Inspiration

Most bookmark managers treat links as data, flat lists sorted alphabetically or by date. I wanted bookmarks to feel like a living space that reflects how you actually browse, not how you think you browse. Option 2's theme of environments that grow and shift based on user behavior over time was the perfect fit.

What it does

Bookmarky turns bookmarks into floating bubbles governed by physics. Every time you click a link, its bubble grows. Over time, the layout organically reshapes itself, frequent destinations become larger and more central, forgotten ones shrink to the edges. You drag bubbles to rearrange, paste URLs to add, right-click to edit or delete. The space remembers your behavior between visits.

How I built it

Built as a single React component using Framer's AI. The physics used: center attraction, inter-bubble repulsion, boundary collision, and friction all calculated per frame. Favicons are pulled from Google's favicon service. State persistence uses session or local storage.
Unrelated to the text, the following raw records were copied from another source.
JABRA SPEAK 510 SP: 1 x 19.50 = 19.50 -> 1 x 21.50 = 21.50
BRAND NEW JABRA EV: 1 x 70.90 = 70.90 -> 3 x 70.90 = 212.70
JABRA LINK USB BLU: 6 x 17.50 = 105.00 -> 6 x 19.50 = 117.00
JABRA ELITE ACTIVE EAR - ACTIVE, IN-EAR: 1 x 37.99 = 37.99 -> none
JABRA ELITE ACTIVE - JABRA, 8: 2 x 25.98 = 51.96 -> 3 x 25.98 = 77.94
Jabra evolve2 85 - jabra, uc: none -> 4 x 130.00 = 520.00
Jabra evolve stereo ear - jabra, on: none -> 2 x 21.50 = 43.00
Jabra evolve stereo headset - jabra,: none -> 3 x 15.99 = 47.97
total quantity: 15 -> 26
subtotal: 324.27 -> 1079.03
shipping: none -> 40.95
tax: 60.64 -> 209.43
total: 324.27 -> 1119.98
All styling is inline with glassmorphism, backdrop blur, layered transparency, and soft shadows.

Challenges I ran into

Getting drag and click to coexist on the same element without false triggers. I solved it with a movement threshold, if the pointer moves more than 5px during a press, it's a drag, otherwise it's a click. Keeping the physics stable with many bubbles at different sizes also took tuning, too much repulsion and they fly apart, too little and they overlap.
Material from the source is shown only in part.